Typically occurring after the 20th week of pregnancy, preeclampsia is a hypertensive disorder that can lead to a range of health issues during pregnancy. Not the least of which is high blood pressure (which puts added stress on Mama’s heart) and impaired function of the kidneys and liver. Preeclampsia is one of the most common complaints during pregnancy, and the condition often comes with a helping of insomnia and anxiety. 
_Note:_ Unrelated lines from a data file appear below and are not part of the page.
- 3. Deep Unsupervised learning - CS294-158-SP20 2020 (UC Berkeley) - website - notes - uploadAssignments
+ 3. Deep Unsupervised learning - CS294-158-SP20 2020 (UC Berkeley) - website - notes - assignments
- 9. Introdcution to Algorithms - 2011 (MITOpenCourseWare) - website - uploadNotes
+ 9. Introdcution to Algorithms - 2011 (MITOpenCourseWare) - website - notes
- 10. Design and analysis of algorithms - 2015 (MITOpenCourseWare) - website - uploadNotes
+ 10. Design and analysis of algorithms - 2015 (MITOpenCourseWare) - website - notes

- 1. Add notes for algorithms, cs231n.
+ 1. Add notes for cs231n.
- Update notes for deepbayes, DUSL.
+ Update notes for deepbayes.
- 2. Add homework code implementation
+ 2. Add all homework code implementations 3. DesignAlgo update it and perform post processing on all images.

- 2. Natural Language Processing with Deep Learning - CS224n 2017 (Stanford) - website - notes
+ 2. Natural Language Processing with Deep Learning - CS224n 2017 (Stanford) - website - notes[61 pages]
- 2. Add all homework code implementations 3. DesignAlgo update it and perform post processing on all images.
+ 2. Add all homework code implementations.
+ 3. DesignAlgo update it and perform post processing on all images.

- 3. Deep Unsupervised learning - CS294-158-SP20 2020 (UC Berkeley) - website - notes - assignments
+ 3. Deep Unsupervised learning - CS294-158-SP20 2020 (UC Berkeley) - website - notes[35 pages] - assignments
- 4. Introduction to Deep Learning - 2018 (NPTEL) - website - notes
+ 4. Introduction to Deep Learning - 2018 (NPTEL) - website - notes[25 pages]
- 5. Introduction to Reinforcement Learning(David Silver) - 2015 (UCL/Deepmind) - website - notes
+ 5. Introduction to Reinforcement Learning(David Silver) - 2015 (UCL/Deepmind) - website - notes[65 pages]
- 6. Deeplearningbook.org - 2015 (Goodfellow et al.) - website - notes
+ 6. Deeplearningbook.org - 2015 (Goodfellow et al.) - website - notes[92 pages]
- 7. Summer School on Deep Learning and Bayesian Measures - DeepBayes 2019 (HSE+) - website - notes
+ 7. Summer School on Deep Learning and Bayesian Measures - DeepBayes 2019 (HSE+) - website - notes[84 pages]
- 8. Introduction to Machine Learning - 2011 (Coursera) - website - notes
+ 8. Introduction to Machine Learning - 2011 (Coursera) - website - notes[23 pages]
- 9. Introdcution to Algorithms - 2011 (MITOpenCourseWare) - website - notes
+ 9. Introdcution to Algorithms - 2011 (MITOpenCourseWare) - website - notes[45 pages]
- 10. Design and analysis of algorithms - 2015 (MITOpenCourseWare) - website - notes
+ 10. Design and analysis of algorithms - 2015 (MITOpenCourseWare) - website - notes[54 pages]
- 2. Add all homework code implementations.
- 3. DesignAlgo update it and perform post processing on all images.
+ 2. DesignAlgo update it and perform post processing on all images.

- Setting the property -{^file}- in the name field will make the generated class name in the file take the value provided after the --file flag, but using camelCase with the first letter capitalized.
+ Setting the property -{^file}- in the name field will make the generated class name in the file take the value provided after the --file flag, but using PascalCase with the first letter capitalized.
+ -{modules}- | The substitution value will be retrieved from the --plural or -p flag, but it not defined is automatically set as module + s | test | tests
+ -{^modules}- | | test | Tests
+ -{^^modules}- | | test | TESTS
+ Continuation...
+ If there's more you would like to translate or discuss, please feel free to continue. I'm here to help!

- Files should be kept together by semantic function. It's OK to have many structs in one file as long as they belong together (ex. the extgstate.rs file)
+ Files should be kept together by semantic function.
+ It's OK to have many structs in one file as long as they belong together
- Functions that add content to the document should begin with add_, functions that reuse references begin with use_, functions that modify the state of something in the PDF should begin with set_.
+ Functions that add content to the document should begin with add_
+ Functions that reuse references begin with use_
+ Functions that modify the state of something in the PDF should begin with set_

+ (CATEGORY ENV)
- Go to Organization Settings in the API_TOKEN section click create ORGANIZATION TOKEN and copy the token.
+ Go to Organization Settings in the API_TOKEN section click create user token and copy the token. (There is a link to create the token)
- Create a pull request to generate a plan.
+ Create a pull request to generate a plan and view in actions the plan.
In a little good news for pregnant mamas diagnosed with PE: help may be at the fingertips of their partner or masseuse. A new study published in the Journal of The Brazilian Medical Association found that classical foot massage, an age-old arbiter of what ails us, may provide significant relief for insomnia and anxiety symptoms in preeclamptic women. (3)

The Study

Noting that preeclampsia is a major cause of maternal and fetal mortality worldwide, researchers set out to examine a non-pharmacological approach to treatment as standard pharmacological approaches can further complicate the issue for pregnant mothers and their unborn children. (3)

In a randomized controlled trial with 71 women hospitalized in the obstetrics ward of Elazıg Fırat University Hospital with a diagnosis of preeclampsia, researchers split participants into two categories: an experimental group that received foot massages for 3 days a week and a control group where no applications were done. Both groups were assessed for insomnia and anxiety levels.

More specifically, pregnant women in the experimental group received a 20-minute massage three times a week (10 minutes for each foot three days a week for a total of 60 minutes per week). The massage therapy included a combination of petrissage and effleurage techniques applied to five parts of the foot ( the back of the foot, inner and outer sides, toes, and soles of the feet). The control group was treated for insomnia and anxiety using routine hospital protocols.

At the conclusion of the study, researchers found that classical foot massage (one that uses stroking and rubbing) significantly reduced insomnia and anxiety levels in preeclamptic women. 

How Does Massage Help with Sleep? 

While this study focused on preeclamptic pregnant women, massage has a long history of therapeutic benefits, with its medicinal roots dating as far back as 2700 BC in China, India, and Egypt. (4) Today, there’s no shortage of research supporting the use of massage therapy to improve sleep and duration and mitigate anxiety, but, we also found quite a few studies that specifically focus on the ameliorating effects of foot massage. 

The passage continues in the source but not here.